=== Section Start ===

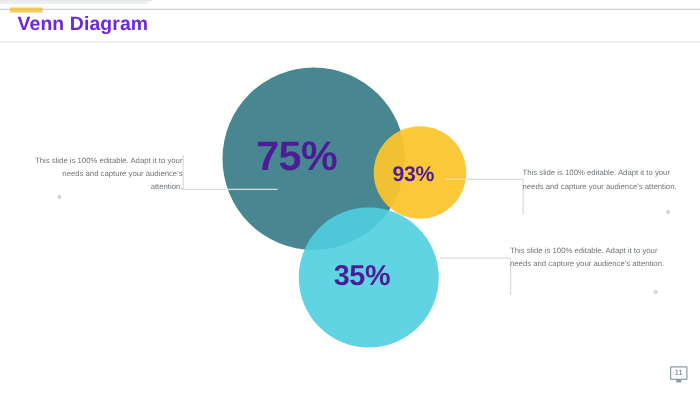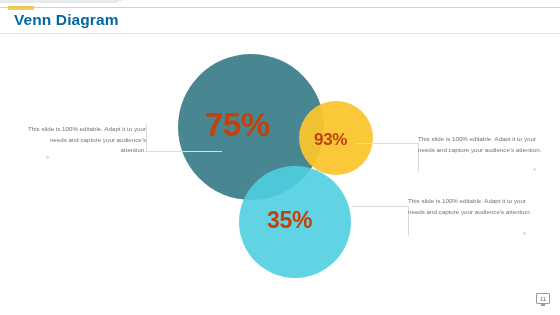"Venn Diagram" .page-title { color: #0369a1 -> #6d28d9 }
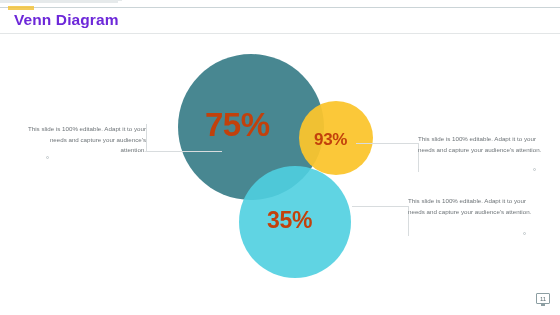"75%" .pct { color: #c2410c -> #4c1d95 }
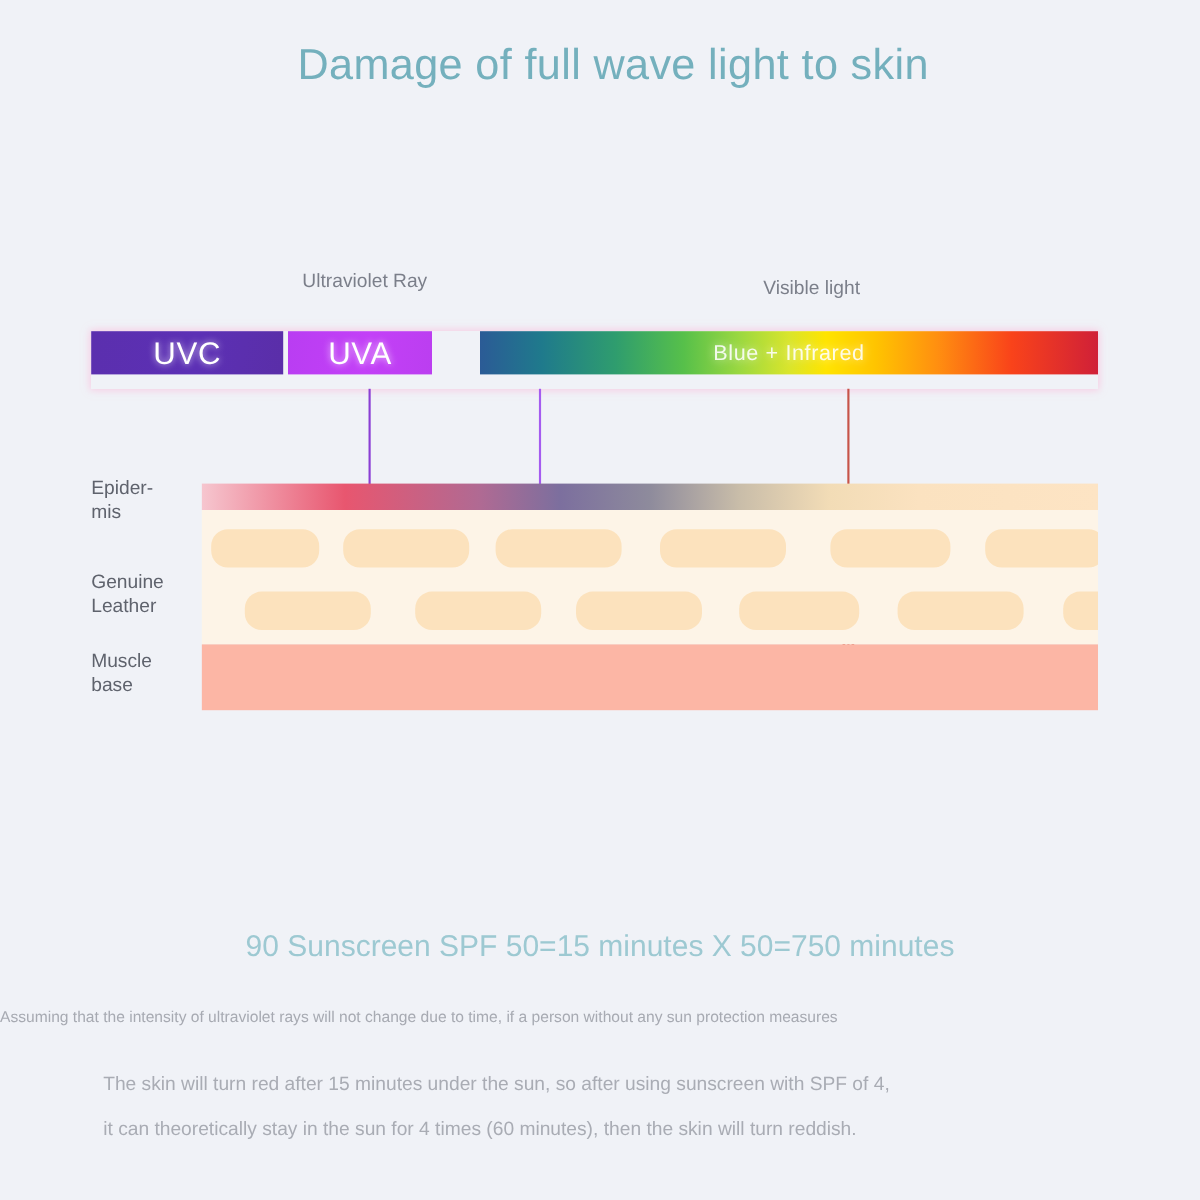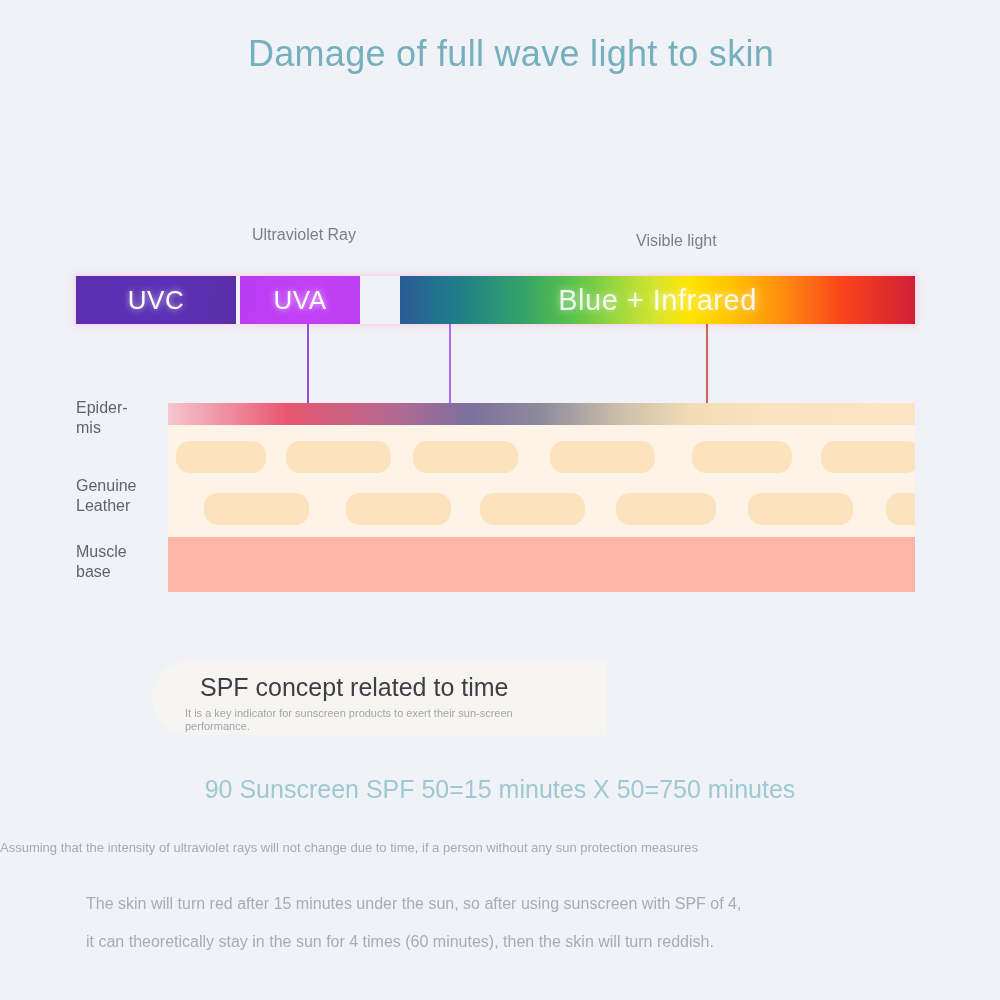"UVC" .band { height: 48px -> 36px }
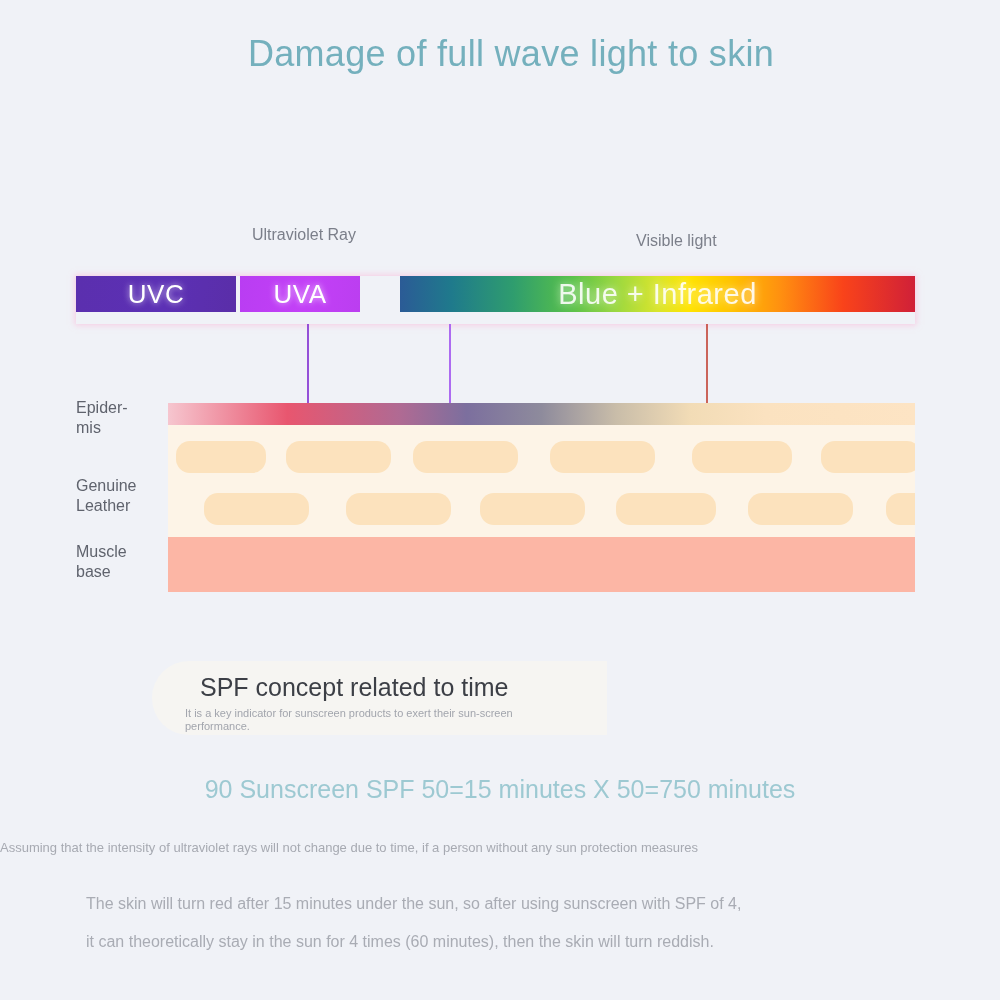"Blue + Infrared" #band-visible { font-size: 29px -> 18px }
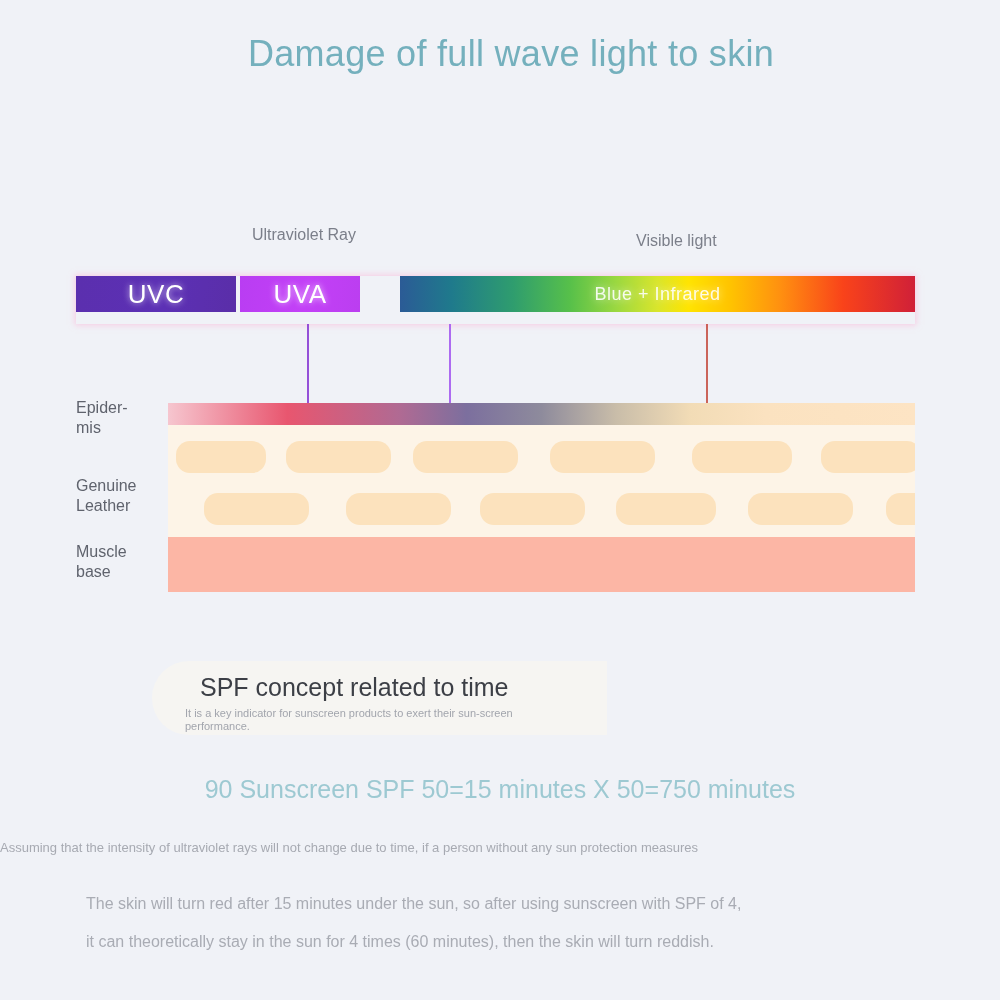"SPF concept related to time" div { html: <div> <div>SPF concept related to time</div> <div>It is a key indicator for sunscreen products to exert their sun-screen performance.</div> </div> -> none }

=== Section End ===

### About this task
Without the pictures, write out the whole listing above exactly as it appears.

### Exercise solution
"Venn Diagram" .page-title { color: #0369a1 -> #6d28d9 }
"75%" .pct { color: #c2410c -> #4c1d95 }
"UVC" .band { height: 48px -> 36px }
"Blue + Infrared" #band-visible { font-size: 29px -> 18px }
"SPF concept related to time" div { html: <div> <div>SPF concept related to time</div> <div>It is a key indicator for sunscreen products to exert their sun-screen performance.</div> </div> -> none }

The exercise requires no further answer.